El ángel blanco
En el primer cuarto de hora de partido, con los nervios zumbando bajo su jersey de estibador, Iker Casillas había volado hasta el poste para atrapar algunos de esos balones untados con grasa de armería que primero se meten por la esquina y después te pegan un mordisco en el riñón. Por varias razones, el emplazamiento del guardameta tenía en Eibar un toque de estepa urbana: la humedad ablandaba el caucho de las manoplas, una brisa pelona alargaba las costuras del uniforme, y la línea de gol se había borrado en el duro ejercicio diario del equipo local, de modo que, mientras los futbolistas de campo forcejeaban sobre la hierba, él parecía jugar a la intemperie.
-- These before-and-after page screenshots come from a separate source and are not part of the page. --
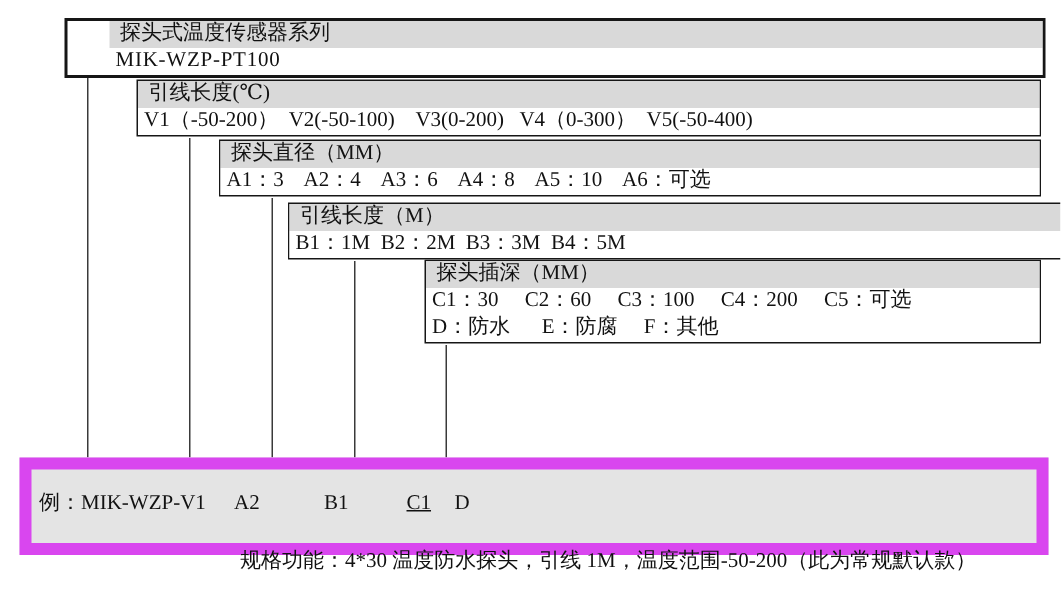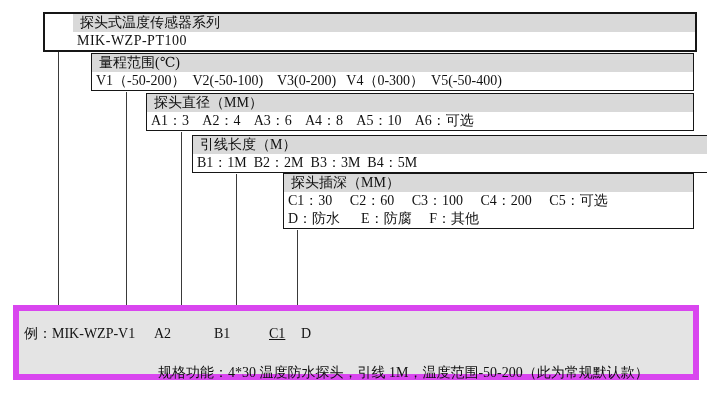--- a/index.html
+++ b/index.html
@@ -63,7 +63,7 @@
   </div>
 
   <div class="box" style="left:91px;top:53px;width:603px;">
-    <div class="hdr">量程范围(℃)</div>
+    <div class="hdr">引线长度(℃)</div>
     <div class="row">V1（-50-200）  V2(-50-100)    V3(0-200)   V4（0-300）  V5(-50-400)</div>
   </div>
 

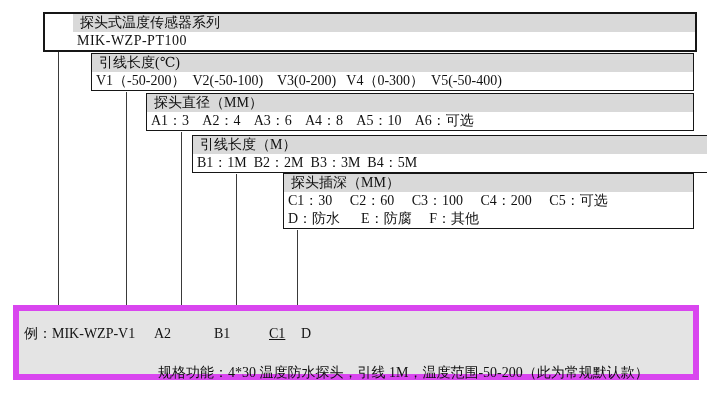--- a/index.html
+++ b/index.html
@@ -41,8 +41,8 @@
   }
   .example-box{
     position:absolute;
-    left:13px;top:305px;width:686px;height:75px;
-    border:6px solid #d946ef;
+    left:13px;top:305px;width:686px;height:65px;
+    border:8px solid #d946ef;
     background:#e4e4e4;
     box-sizing:border-box;
   }

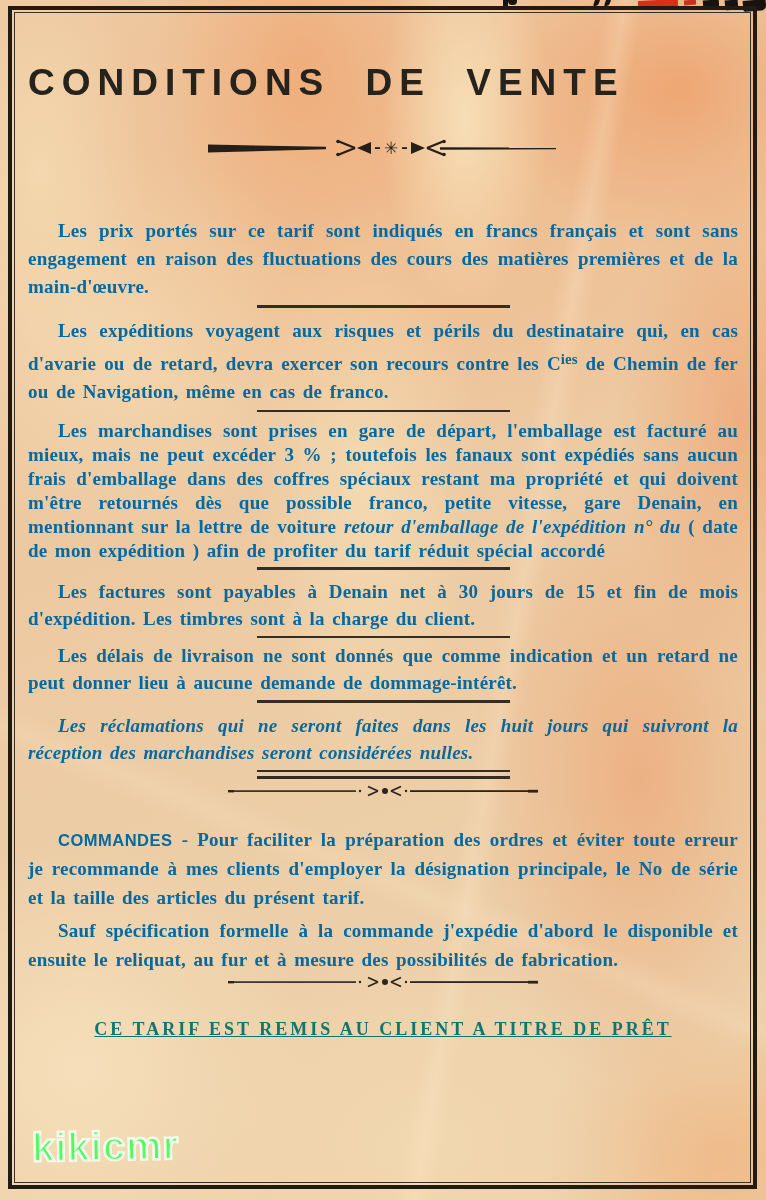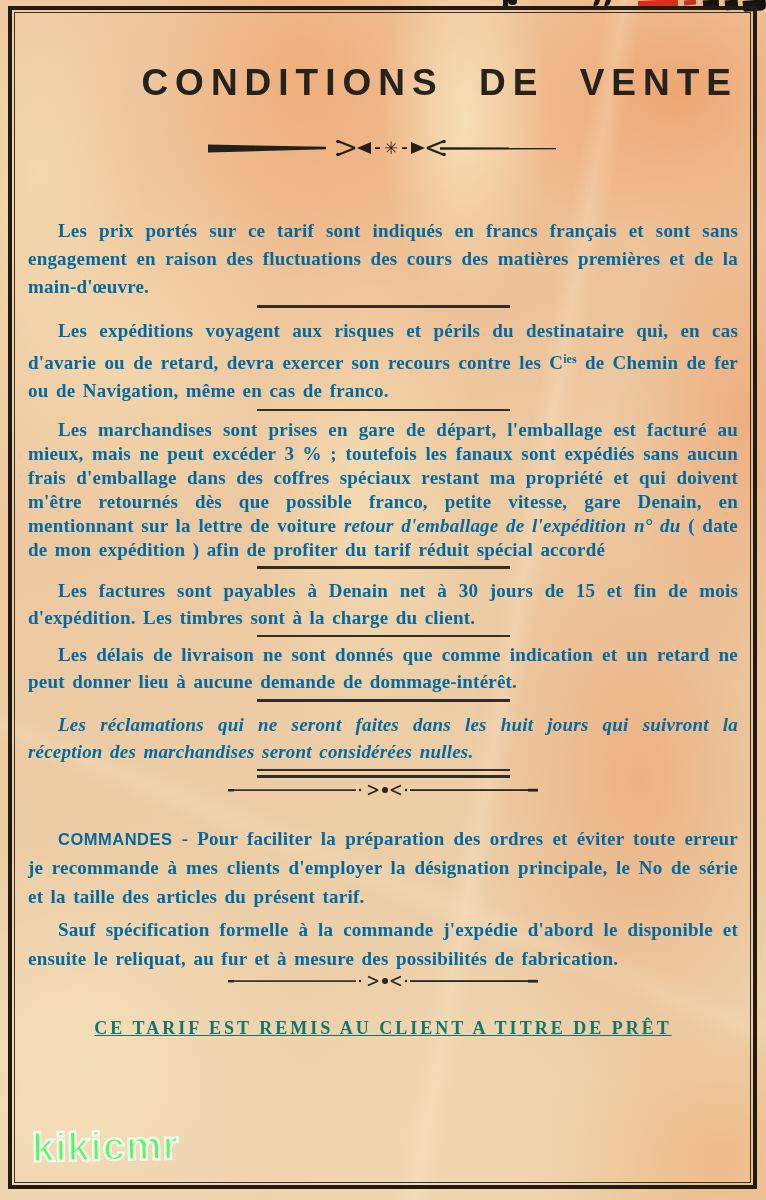--- a/index.html
+++ b/index.html
@@ -28,7 +28,7 @@
   .frame-inner{position:absolute;inset:2px;border:1.5px solid #3a332a;}
   .content{position:absolute;left:28px;right:28px;top:11px;color:#3a3129;}
   h1{
-    margin:50px 0 0;text-align:right;color:#26221c;
+    margin:50px 0 0;text-align:left;color:#26221c;
     font:bold 37px/44px "Liberation Sans",sans-serif;
     letter-spacing:7px;word-spacing:18px;
   }

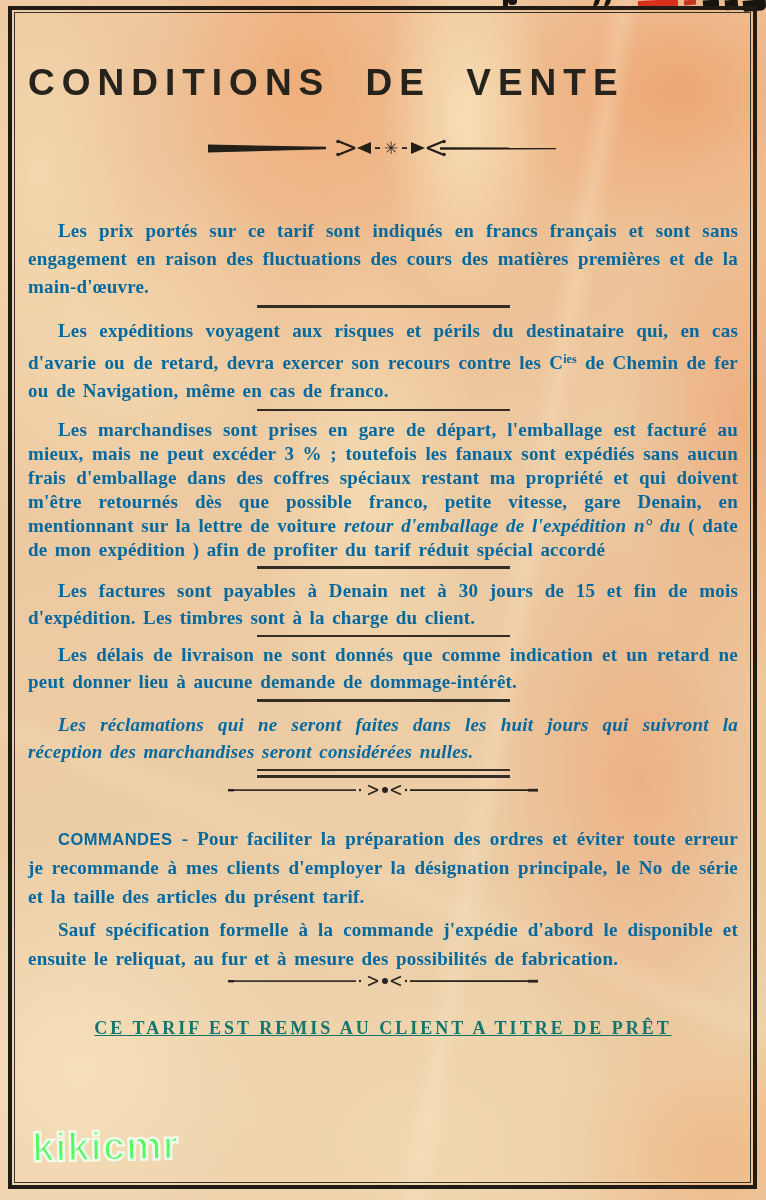--- a/index.html
+++ b/index.html
@@ -53,7 +53,7 @@
   .rule{width:253px;height:2.5px;background:#332d25;margin:4px auto;}
   .d2a{margin-top:2px;}
   .d2b{margin-top:0;}
-  sup{font-size:12px;vertical-align:6px;letter-spacing:0;margin-top:34px;}
+  sup{font-size:15px;vertical-align:6px;letter-spacing:0;margin-top:34px;}
   .footer{
     margin-top:26px;text-align:center;color:#0f766e;
     font:bold 18px/26px "Liberation Serif",serif;letter-spacing:3px;text-decoration:underline;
Como siempre, al volver del barro seguía su interminable rutina de cascarrabias para recuperar la autoestima. Mascullaba un par de tacos de menor cuantía, escupía tres o cuatro perdigones, engarfiaba una mano sobre la otra para encajar los guantes, recorría los cierres de velcro alrededor de las muñecas, se llevaba los pulgares a la cintura para comprobar que los calzones seguían en su sitio, volvía a medir la distancia de cada bota a su propio palo, y se encomendaba a San Sí Mismo, patrón de todos los porteros.
Pero su historia había comenzado mucho antes y varias veces. Pudo empezar por ejemplo cuando todavía era un aprendiz de gordito; un niño zurdo cuyo perfil rechoncho desaconsejaba cualquier sueño de Número 10 o cualquier aventura como extremo izquierdo. A pesar de algunas afinidades menores, estaba claro que nunca podría ser Maradona.
O quizá empezó aquel día en que el bedel del instituto interrumpió la clase. Llamó a la puerta, dijo "Iker, están aquí los del Real Madrid; dicen que salgas a toda pastilla". Los colegas vieron cómo recogía sus cosas atropelladamente, cómo escupía sus cuatro burbujas, cómo era arrebatado del pupitre y cómo se convertía, válgame Dios, en uno de los abducidos que por entonces poblaban la serie Expediente X. Fue secuestrado por las fuerzas oscuras de la cancha y, como muchos de los pupilos de la agente Scully, nunca más volvió.
Aunque, pensándolo bien, la noche del miércoles decidió echarle un pulso a Buffon y empezó a cerrar su círculo de alienígena. A los veinte minutos, Saizar, el ariete del Eibar, embistió la pelota que Corredoira le había puesto en el entrecejo para que fusilara a bocajarro. El gol estaba escrito en el aire, pero Iker voló dos veces. Despegó antes del remate, se colgó del vacío y desde allí lanzó una mano. Hizo una estirada en mitad de otra.
Esa noche, en los tejados de Ipurua, todos los gatos dimitieron. Ahora quieren ser Iker Casillas.